Senator Playford - This is carping criticism.


Senator DOBSON - I do not desire to take up any more time ; but I should like to call attention to one very important matter. I ask honorable senators to consider all the schemes which are now before the Commonwealth. We have schemes for a £5.000,000 railway, a £4,000,000 Capital, an Australian Navy, which is to cost some £3,000,000, and all sorts of things.


Senator Playford - And the honorable senator is now proposing another scheme for compulsory military training, which would entail very great expenditure.


Senator DOBSON - Will the honorable senator kindlyhear me out ? I say that the best thing that heand his colleagues can do is to look into some of these schemes, and see whether they cannot put them aside.

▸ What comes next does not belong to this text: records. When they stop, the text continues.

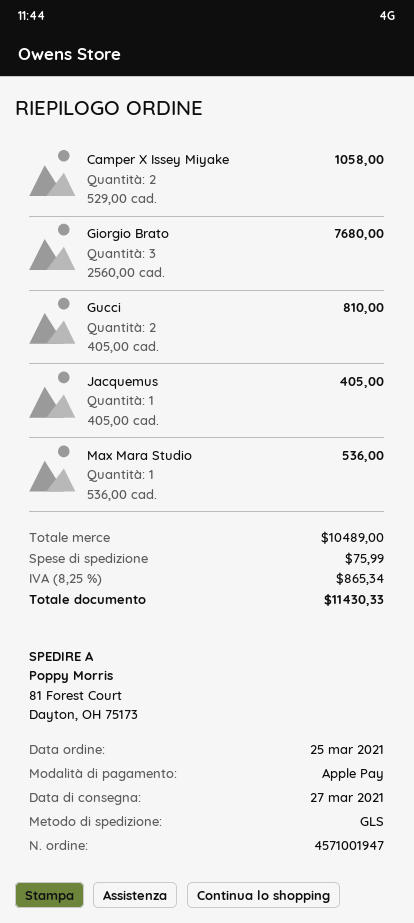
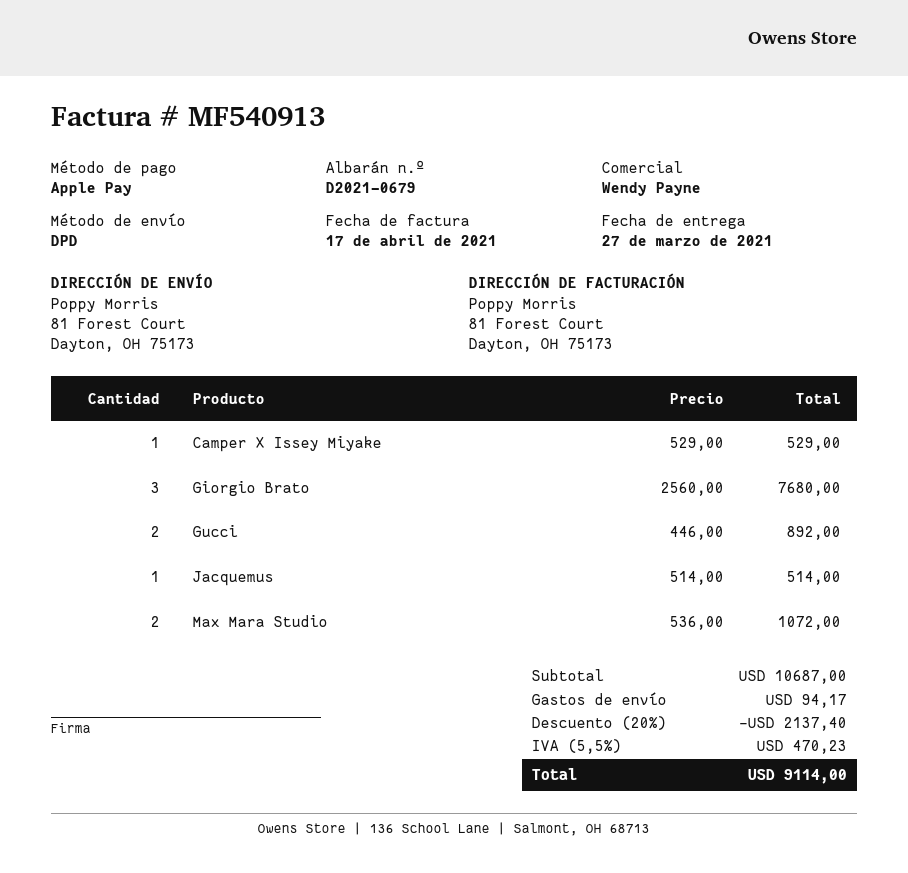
shipping method: GLS -> DPD
Camper X Issey Miyake: 2 x 529.00 = 1058.00 -> 1 x 529.00 = 529.00
Gucci: 2 x 405.00 = 810.00 -> 2 x 446.00 = 892.00
Jacquemus: 1 x 405.00 = 405.00 -> 1 x 514.00 = 514.00
Max Mara Studio: 1 x 536.00 = 536.00 -> 2 x 536.00 = 1072.00
subtotal: 10489.00 -> 10687.00
discount: none -> 20% = 2137.40
shipping: 75.99 -> 94.17
tax: 8.25% = 865.34 -> 5.5% = 470.23
total: 11430.33 -> 9114.00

Senator Playford - Knock them on the head, and commence with that proposed by the honorable senator.


Senator DOBSON -They should ask themselves what is the foundation of the prosperity of a nation. What are the essentials? What do we really require to drive us ahead ? They must at last fall back on the conclusion that there is nothing so important as education. But instead of educating our youths and men to defend their hearths and homes, we let them go asthey please. The honorable senator's system is a go-as-you-please system.


Senator Playford - The honorable senator's system is a regimental system, under which men are to be compulsorily drilled and trained.


Senator DOBSON - When the Estimates come on for discussion I suppose we shall hear something from the honorable senator about our Australian Navy, but before we establish an Australian Navy is it not better that we should educate our boys? If we cannot afford £35,000 a year to educate our boys, can we afford £3,000,000 for torpedoes ?


Senator Playford - That amount is to be spread over a number of years.


Senator DOBSON - Why should we not give £50,000 or £75,000 a year to educate our boys? If we can afford to establish an Australian Navy, and Parliament desires its establishment, let us have it, but donot let us forget the foundation, or build it in an unstable manner. I have not exhausted more than one-half of my notes, but I shall resume my seat with the expression of a hope that the Minister, when he hears the criticisms which I hope other honorable senators will offer, will confer with his officers and see whether he cannot propose some scheme which will be a little more universal than that which he has submitted, and which will make some provision for boys who, although they may have left school, are still running about the street. If the honorable senator will do that, he will confer a great boon upon the Commonwealth.

Debate (on motion by Senator O'Keefe) adjourned.